Yes, I am in the midst of a storm.
Yes, I am being sifted like wheat.
But… I am gonna be okay.
His Word is true!
He IS a good Shepherd; on the shore and on the sea.
Are you in the midst of a PROCESS, my friend?
Let me know how I can partner with the Lord in prayer for you.
Please share your story in the comments section below.
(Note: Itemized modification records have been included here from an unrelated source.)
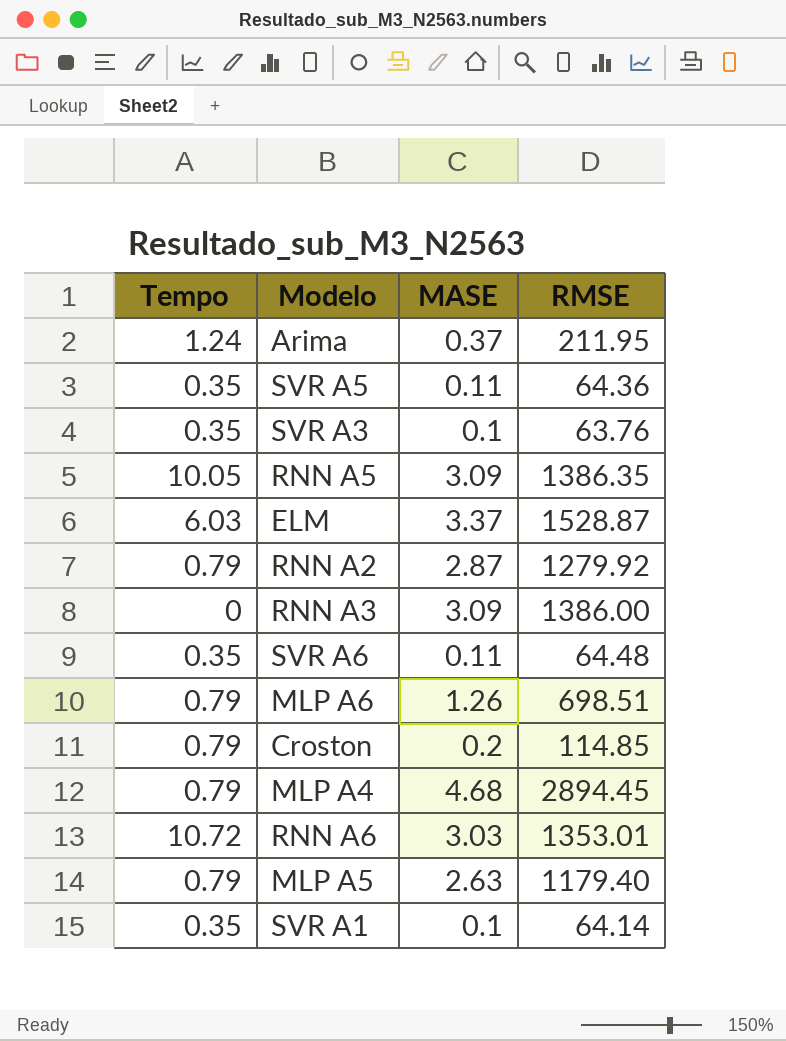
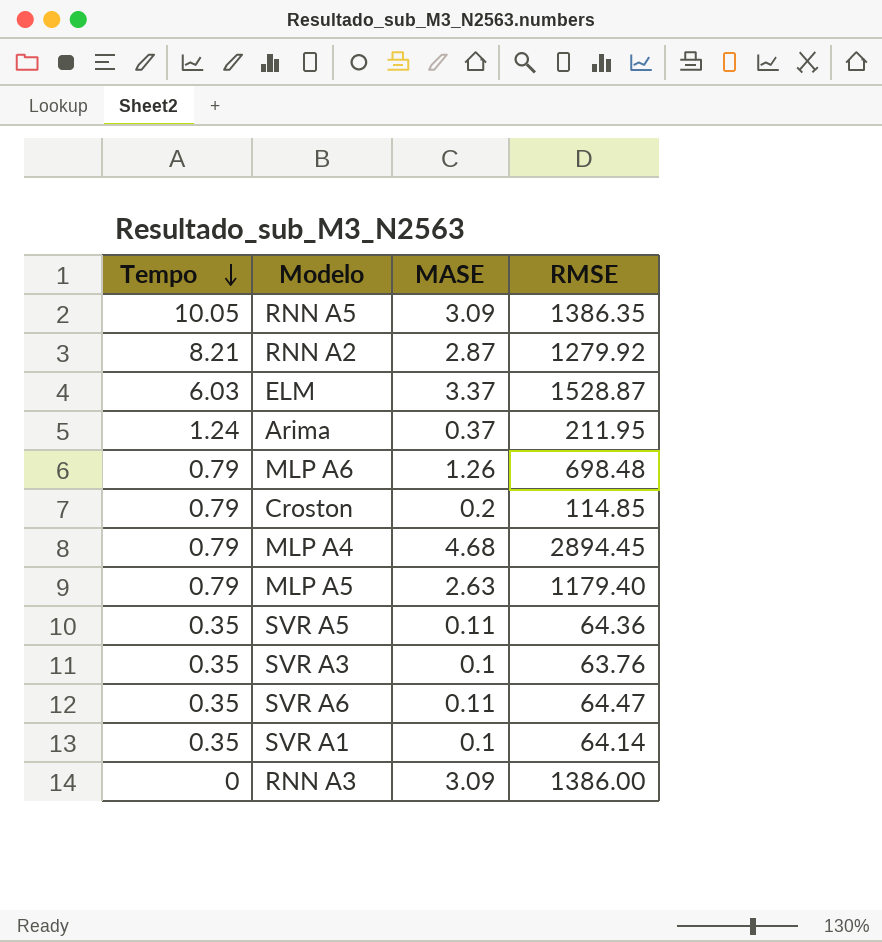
row order: none -> Tempo descending
row RNN A6: 10.72 | 3.03 | 1353.01 -> none
RNN A2 | Tempo: 0.79 -> 8.21
MLP A6 | RMSE: 698.51 -> 698.48
SVR A6 | RMSE: 64.48 -> 64.47

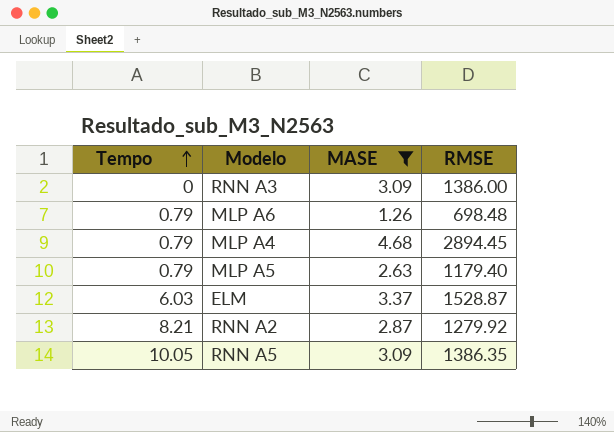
filter: none -> MASE >= 1.26
row order: Tempo descending -> Tempo ascending

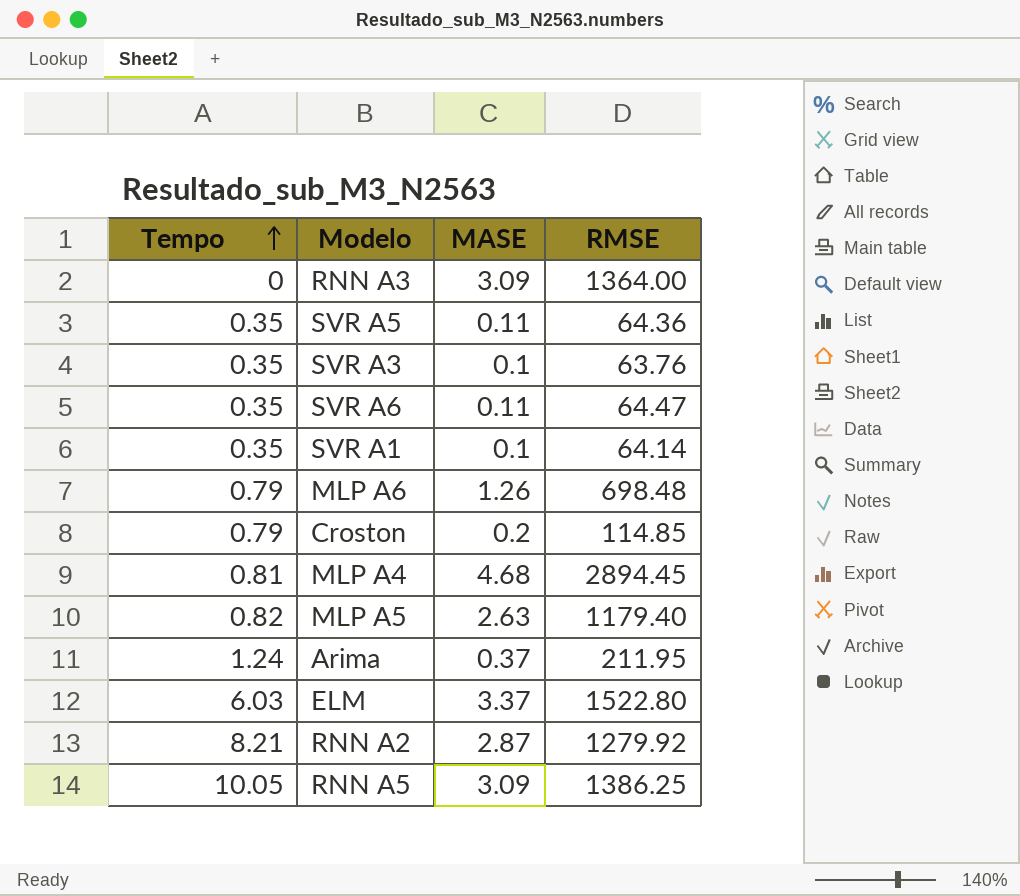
filter: MASE >= 1.26 -> none
RNN A3 | RMSE: 1386.00 -> 1364.00
MLP A4 | Tempo: 0.79 -> 0.81
MLP A5 | Tempo: 0.79 -> 0.82
ELM | RMSE: 1528.87 -> 1522.80
RNN A5 | RMSE: 1386.35 -> 1386.25

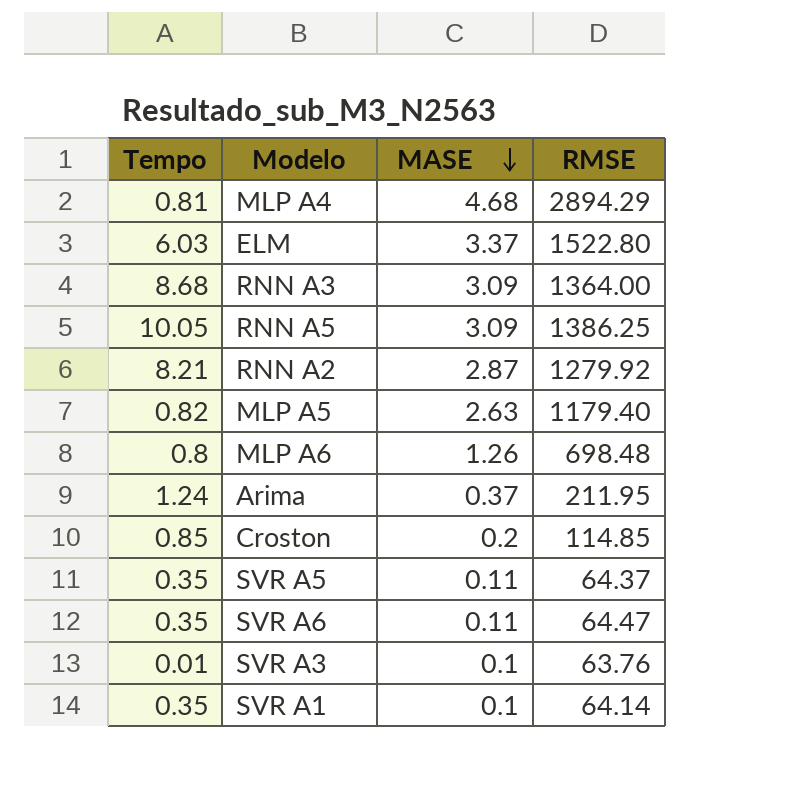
row order: Tempo ascending -> MASE descending
MLP A4 | RMSE: 2894.45 -> 2894.29
RNN A3 | Tempo: 0 -> 8.68
MLP A6 | Tempo: 0.79 -> 0.8
Croston | Tempo: 0.79 -> 0.85
SVR A5 | RMSE: 64.36 -> 64.37
SVR A3 | Tempo: 0.35 -> 0.01

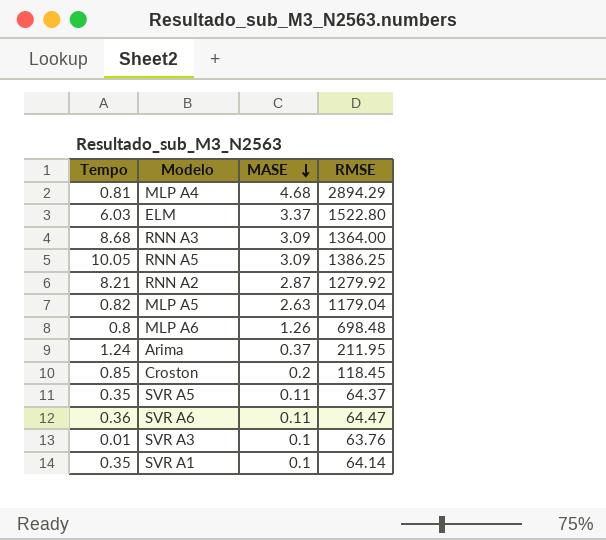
MLP A5 | RMSE: 1179.40 -> 1179.04
Croston | RMSE: 114.85 -> 118.45
SVR A6 | Tempo: 0.35 -> 0.36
“The difficulty in surrendering to process is that there is no road map. I can’t tell you what you will experience along the way, or who you will be when you get there. I can tell you that it isn’t going to be easy, that it may get worse before it gets better, and that the alternatives to taking this journey are worse than the journey itself. These alternatives may include depression, prolonged numbness, decreased satisfaction with your remaining relationships, addiction, emotional difficulties that manifest as physical symptoms, or significantly less zest for living…the one thing that I do know with certainty from my own struggles and from being a midwife to countless others as they face their dark sides: Feelings that find expression change. And THAT change is the process that brings transformation.”